> _Data extracts_
▬▬▬

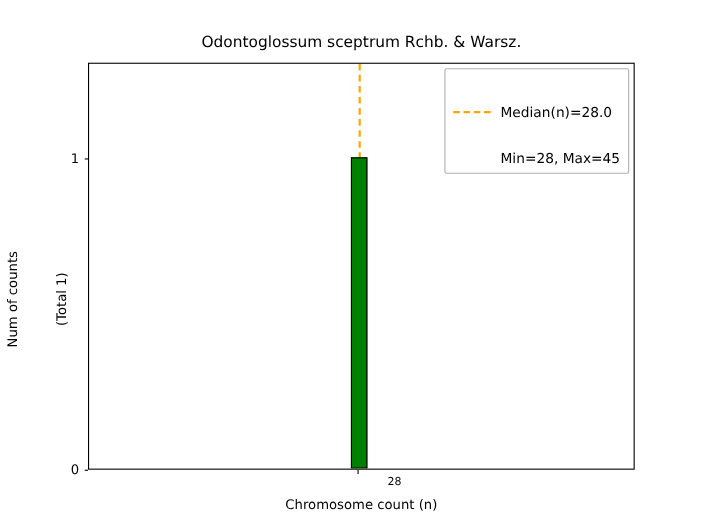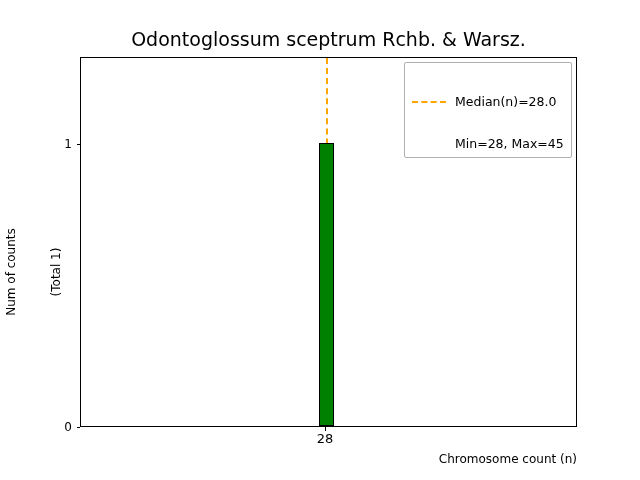--- a/index.html
+++ b/index.html
@@ -28,7 +28,7 @@
     top: 30px;
     width: 497px;
     text-align: center;
-    font-size: 19px;
+    font-size: 14px;
     color: #000000;
     line-height: 18px;
     white-space: nowrap;

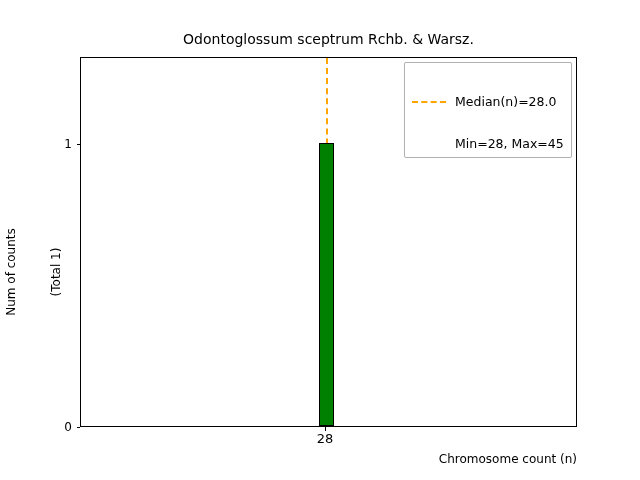--- a/index.html
+++ b/index.html
@@ -92,8 +92,8 @@
   .xtick-label-box {
     position: absolute;
     width: 80px;
-    text-align: center;
-    font-size: 13px;
+    text-align: right;
+    font-size: 10px;
     color: #000000;
     line-height: 12px;
   }

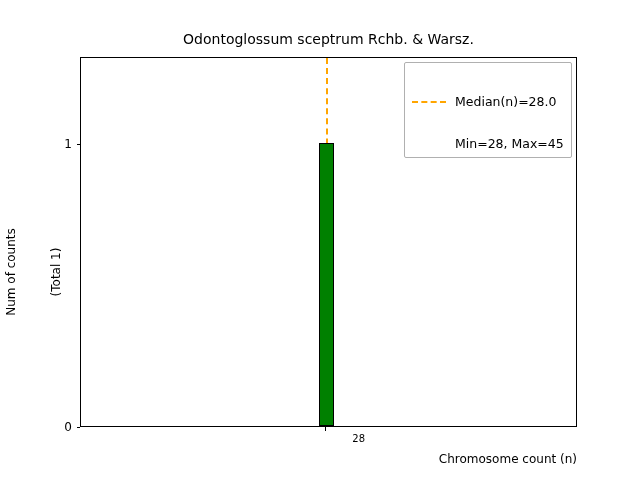--- a/index.html
+++ b/index.html
@@ -104,7 +104,7 @@
     left: 80px;
     top: 452px;
     width: 497px;
-    text-align: right;
+    text-align: center;
     font-size: 12px;
     color: #000000;
     white-space: nowrap;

▬▬▬

> _Instructions for the task_
Please repeat the data verbatim and leave the pictures out of your copy.

> _Response to the task_
--- a/index.html
+++ b/index.html
@@ -28,7 +28,7 @@
     top: 30px;
     width: 497px;
     text-align: center;
-    font-size: 19px;
+    font-size: 14px;
     color: #000000;
     line-height: 18px;
     white-space: nowrap;

--- a/index.html
+++ b/index.html
@@ -92,8 +92,8 @@
   .xtick-label-box {
     position: absolute;
     width: 80px;
-    text-align: center;
-    font-size: 13px;
+    text-align: right;
+    font-size: 10px;
     color: #000000;
     line-height: 12px;
   }

--- a/index.html
+++ b/index.html
@@ -104,7 +104,7 @@
     left: 80px;
     top: 452px;
     width: 497px;
-    text-align: right;
+    text-align: center;
     font-size: 12px;
     color: #000000;
     white-space: nowrap;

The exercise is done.